For Heidegger “all truth is relative to the being of Dasein” and belongs to our “fundamental constitution” (227). Just as he believes that, as being-in-the-world, world and Dasein are unified so that there cannot be one without the other, so too without Dasein there can be no truth. Take for example Newton’s Second Law of Motion in which the force on an object is equal to its mass times its acceleration (F = m * a). These forces have always been in effect on objects. But for Heidegger this law of motion was not true until Newton discovered (or disclosed) it. Truth then is wrapped up in judgments that we make about our world. When one day we are no more? Truth is also no more. While the traditional view holds that a statement is true whether we observe it or not, Heidegger argues that if there are no observers then there are no true statements either.

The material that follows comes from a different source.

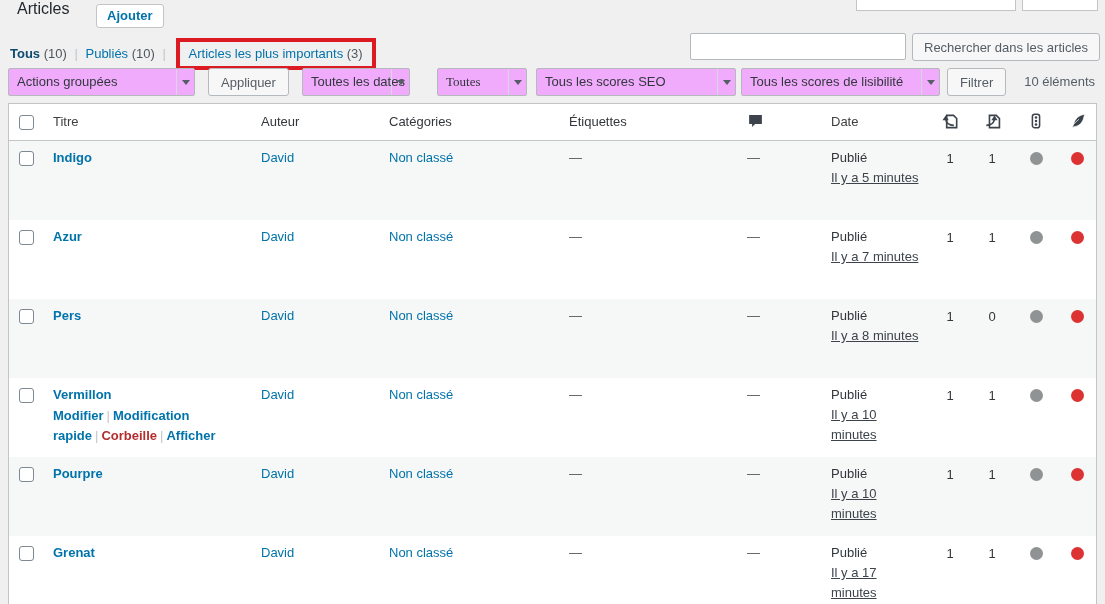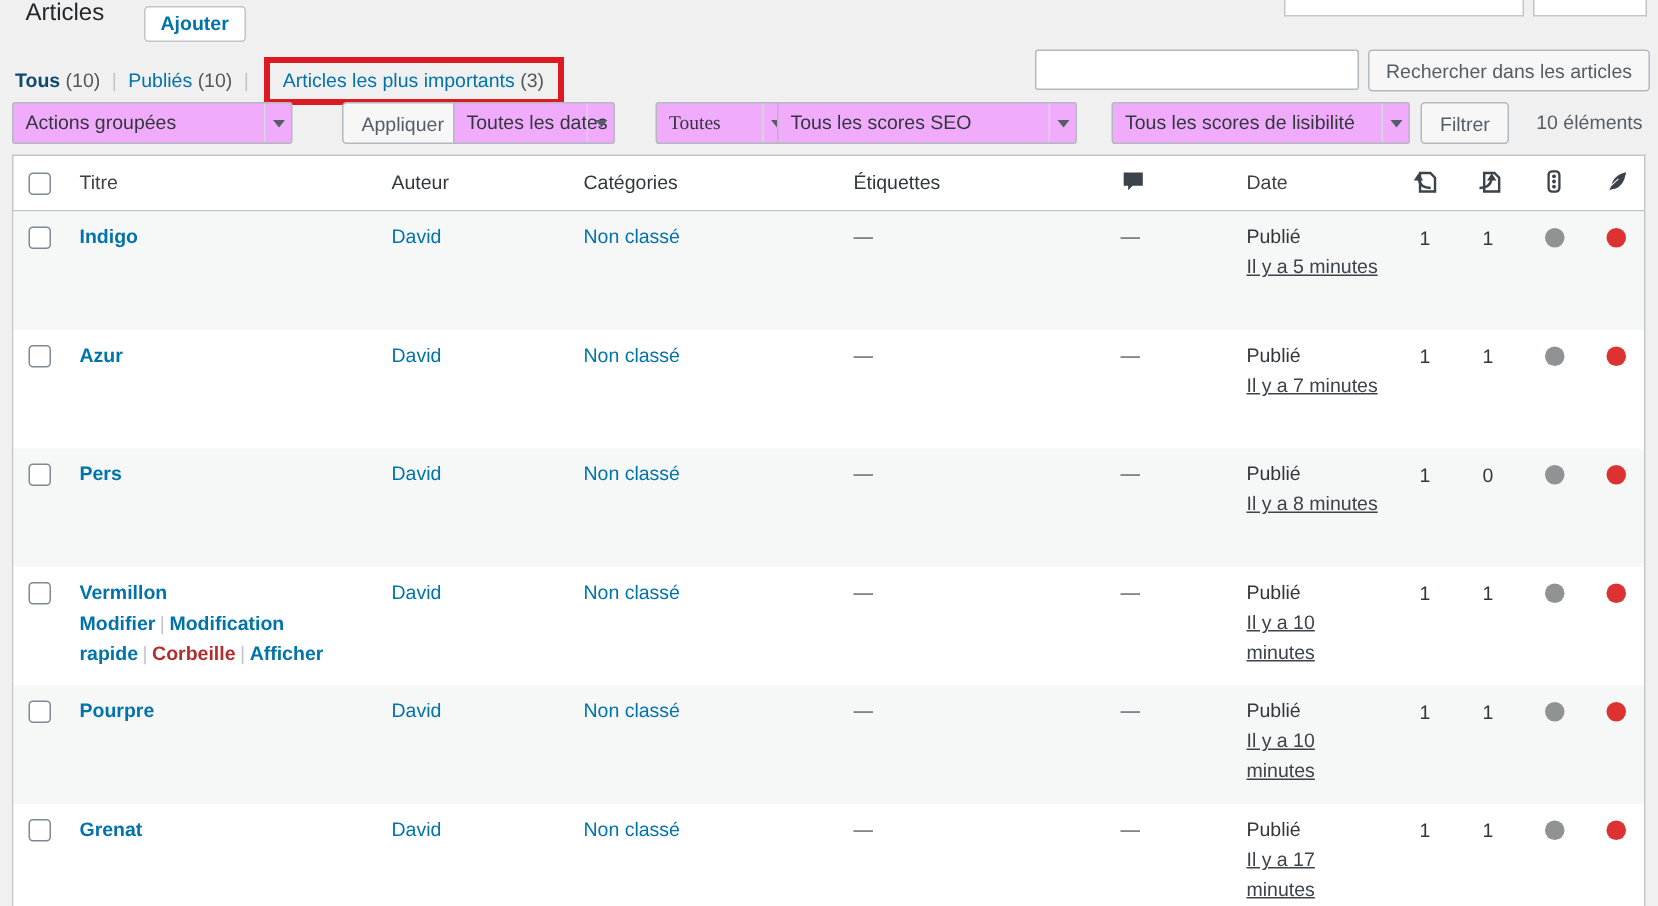"Appliquer" button.btn-secondary { margin-left: 20px -> none }
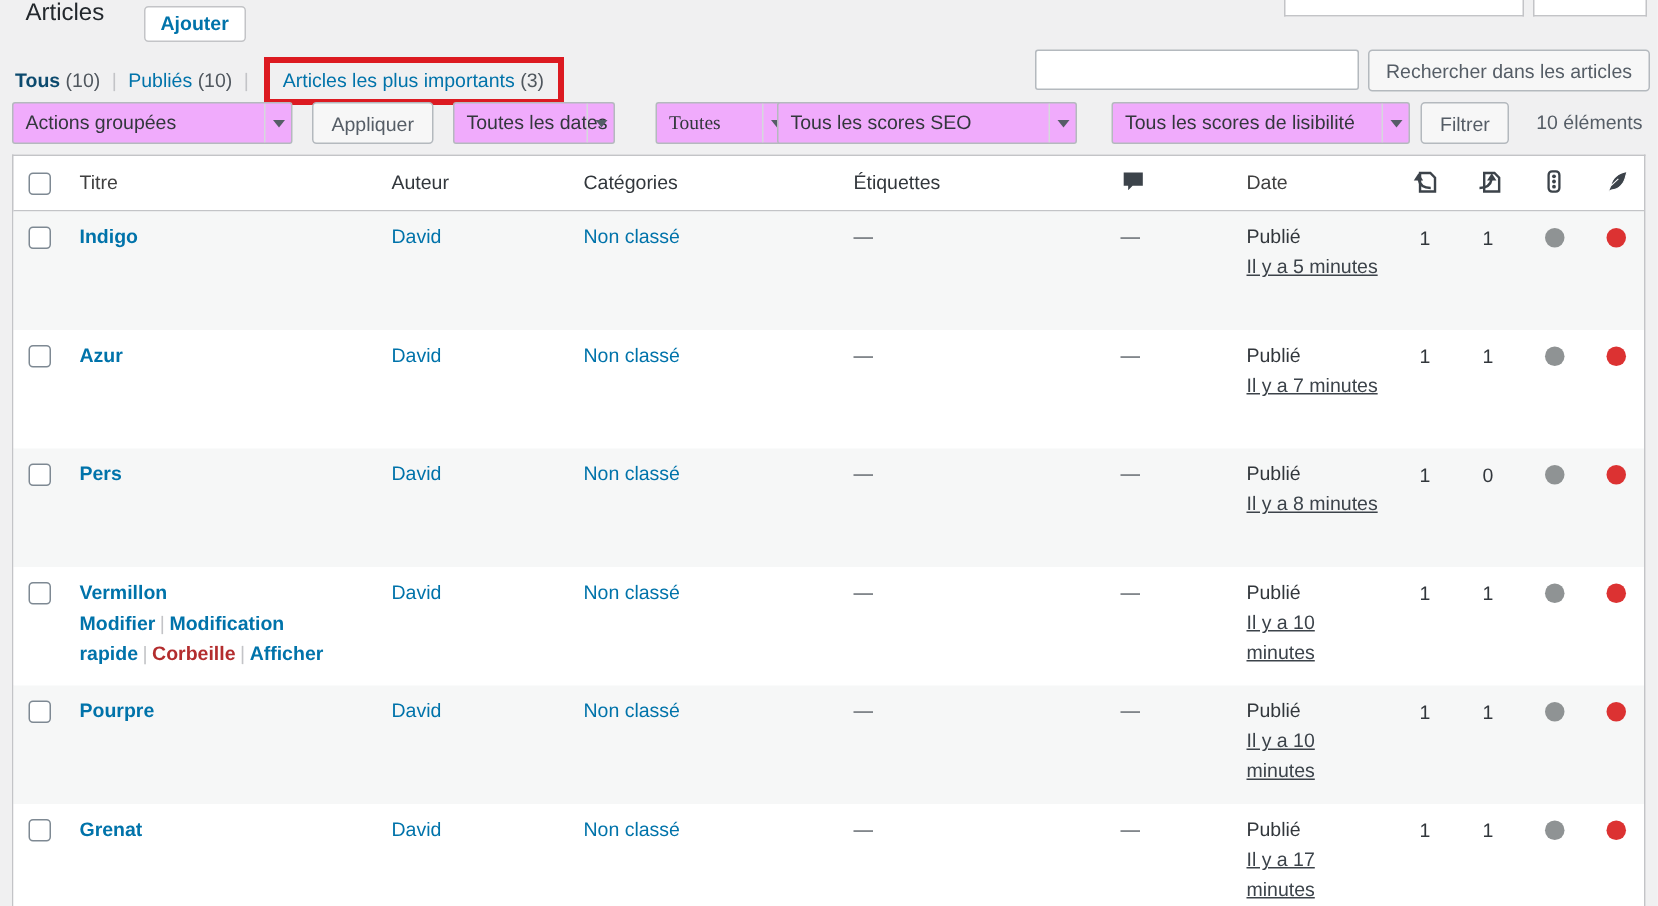"Tous les scores SEO" div.sel { left: 510px -> 528px }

I’d like to bring us to the end of Heidegger’s preparatory analysis of Dasein. He concludes:
“We have found the fundamental constitution of the being in question, being-in-the-world, whose essential structures are centered in disclosedness. The totality of this structural whole revealed itself as care. The being of Dasein is contained in care. The analysis of this being took as its guideline existence, which was defined by way of anticipation as the essence of Dasein. The term existence formally indicates that Dasein is as an understanding potentiality-of-being which is concerned in its being about its being. I myself am in each instance the being existing in this way” (231).
Heidegger had foreshadowed this conclusion when he wrote early on that our essence lies in our existence (41). We are not an immutable soul trapped in a body for a time before being released. Rather, we are thrown into the world, and our essence (our being) evolves over our lifetime by the possible ways for us to be and the choices we make among those possibilities.